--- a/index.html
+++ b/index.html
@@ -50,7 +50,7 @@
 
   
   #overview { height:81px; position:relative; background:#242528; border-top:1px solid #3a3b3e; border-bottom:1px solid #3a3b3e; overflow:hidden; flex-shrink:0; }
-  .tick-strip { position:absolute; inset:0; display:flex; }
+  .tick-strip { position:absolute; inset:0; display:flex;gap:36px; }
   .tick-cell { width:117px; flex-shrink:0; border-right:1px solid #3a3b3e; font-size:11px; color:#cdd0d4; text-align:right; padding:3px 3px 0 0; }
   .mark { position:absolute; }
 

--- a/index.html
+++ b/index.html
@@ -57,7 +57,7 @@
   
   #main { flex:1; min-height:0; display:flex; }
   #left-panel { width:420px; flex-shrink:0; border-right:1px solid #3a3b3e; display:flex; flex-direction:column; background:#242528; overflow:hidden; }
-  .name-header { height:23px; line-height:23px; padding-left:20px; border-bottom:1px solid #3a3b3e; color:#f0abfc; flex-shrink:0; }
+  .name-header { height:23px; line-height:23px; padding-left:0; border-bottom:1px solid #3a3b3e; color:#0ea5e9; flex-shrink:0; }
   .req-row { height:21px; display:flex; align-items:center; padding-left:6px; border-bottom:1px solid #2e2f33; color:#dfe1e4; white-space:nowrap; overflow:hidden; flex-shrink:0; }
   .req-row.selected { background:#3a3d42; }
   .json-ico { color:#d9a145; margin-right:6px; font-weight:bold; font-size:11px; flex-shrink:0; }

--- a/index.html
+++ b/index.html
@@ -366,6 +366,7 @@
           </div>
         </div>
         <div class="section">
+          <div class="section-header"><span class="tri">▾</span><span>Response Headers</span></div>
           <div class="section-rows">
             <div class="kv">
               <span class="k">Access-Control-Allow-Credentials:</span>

········

Exercise instructions: The whole listing above must be copied exactly.

Output of the task:
--- a/index.html
+++ b/index.html
@@ -50,7 +50,7 @@
 
   
   #overview { height:81px; position:relative; background:#242528; border-top:1px solid #3a3b3e; border-bottom:1px solid #3a3b3e; overflow:hidden; flex-shrink:0; }
-  .tick-strip { position:absolute; inset:0; display:flex; }
+  .tick-strip { position:absolute; inset:0; display:flex;gap:36px; }
   .tick-cell { width:117px; flex-shrink:0; border-right:1px solid #3a3b3e; font-size:11px; color:#cdd0d4; text-align:right; padding:3px 3px 0 0; }
   .mark { position:absolute; }
 

--- a/index.html
+++ b/index.html
@@ -57,7 +57,7 @@
   
   #main { flex:1; min-height:0; display:flex; }
   #left-panel { width:420px; flex-shrink:0; border-right:1px solid #3a3b3e; display:flex; flex-direction:column; background:#242528; overflow:hidden; }
-  .name-header { height:23px; line-height:23px; padding-left:20px; border-bottom:1px solid #3a3b3e; color:#f0abfc; flex-shrink:0; }
+  .name-header { height:23px; line-height:23px; padding-left:0; border-bottom:1px solid #3a3b3e; color:#0ea5e9; flex-shrink:0; }
   .req-row { height:21px; display:flex; align-items:center; padding-left:6px; border-bottom:1px solid #2e2f33; color:#dfe1e4; white-space:nowrap; overflow:hidden; flex-shrink:0; }
   .req-row.selected { background:#3a3d42; }
   .json-ico { color:#d9a145; margin-right:6px; font-weight:bold; font-size:11px; flex-shrink:0; }

--- a/index.html
+++ b/index.html
@@ -366,6 +366,7 @@
           </div>
         </div>
         <div class="section">
+          <div class="section-header"><span class="tri">▾</span><span>Response Headers</span></div>
           <div class="section-rows">
             <div class="kv">
               <span class="k">Access-Control-Allow-Credentials:</span>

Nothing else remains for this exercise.